Depois, há a outra Rússia, aquela que se encontra em pequenas cidades e aldeias espalhadas pelo enorme território do país. Aqui, a guerra na Ucrânia é uma fonte de orgulho patriótico e qualquer pessoa que arrisque as suas vidas pela vitória merece ser homenageada.


Numa recente viagem à região de Omsk, na Sibéria, um casal sorriu ao me contar sobre o seu filho soldado: “Ele lutou pelo seu país”, disse a mãe com entusiasmo. 'Ele tem uma medalha e, com o dinheiro que ganhou, nos levou de férias para a Crimeia.' Não mencionaram que, antes de se tornar um “herói”, ele tinha estado dentro e fora da prisão durante a maior parte da sua vida.

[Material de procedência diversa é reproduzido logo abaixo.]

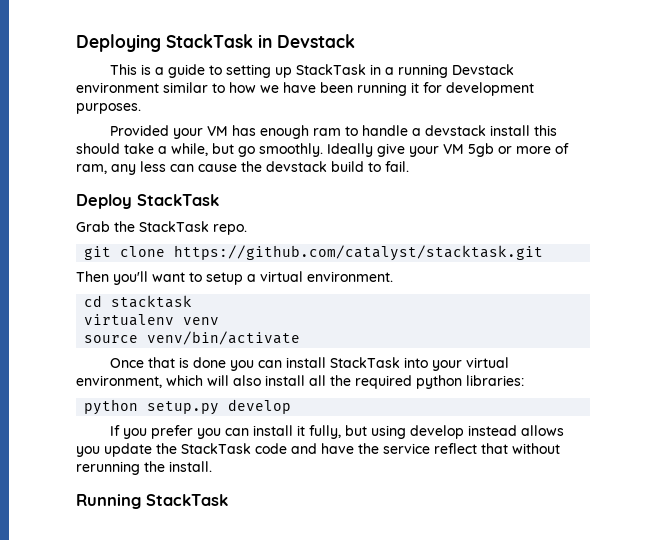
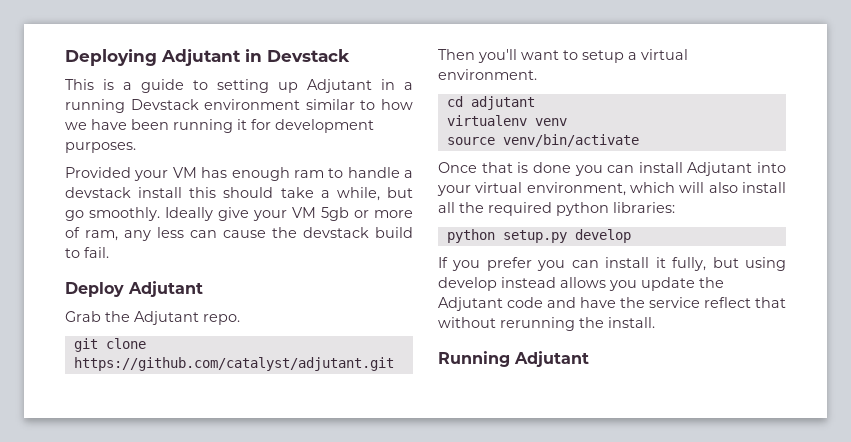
[166,34,253,48] StackTask -> [161,49,241,66] Adjutant
[296,64,367,75] StackTask -> [307,79,372,93] Adjutant
[137,194,219,206] StackTask -> [128,281,203,297] Adjutant
[139,221,209,232] StackTask -> [134,311,199,325] Adjutant
[174,245,544,261] https://github.com/catalyst/stacktask.git -> [73,357,394,371] https://github.com/catalyst/adjutant.git
[111,295,193,308] stacktask -> [470,96,535,110] adjutant
[330,357,401,368] StackTask -> [687,162,753,176] Adjutant
[181,443,251,454] StackTask -> [438,297,503,311] Adjutant
[146,494,228,506] StackTask -> [514,351,589,367] Adjutant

Para eles, provavelmente isso não importa. Na Rússia, o Kremlin deixou claro que é possível “expiar com sangue”. O dinheiro também ajuda. Na região de Omsk, os jovens – e não os prisioneiros – recebem 195 mil rublos (2 mil euros) apenas pelo alistamento. Se morrerem, as suas famílias recebem o equivalente a dezenas de milhares de euros de indemnização. Se voltarem, poderão comprar casas, carros e muito mais. De qualquer forma, o impulso económico é substancial.


A dualidade da Rússia não é novidade. O símbolo do estado é uma águia de duas cabeças. Raramente, porém, as duas Rússias estiveram tão contrastantes uma com a outra. Enquanto Moscovo e São Petersburgo lamentam o seu isolamento do resto do mundo, as províncias abraçam a mensagem de animosidade de Putin em relação a tudo o que “ não seja russo ”.


Quanto mais a guerra durar, mais profundamente este sentimento se consolidará fora das maiores cidades da Rússia. Se o mundo exterior estiver contra nós, insistem as províncias, protegeremos a nossa grande nação daqueles que querem diminuí-la. Mas ninguém no mundo exterior pode diminuir mais gravemente a Rússia do que o crescente número de patriotas perdoados por Putin.



Nina L Khrushcheva é professora de assuntos internacionais na New School em Nova York e coautora de Nos passos de Putin: em busca da alma de um império nos onze fusos horários da Rússia (St Martin's Press).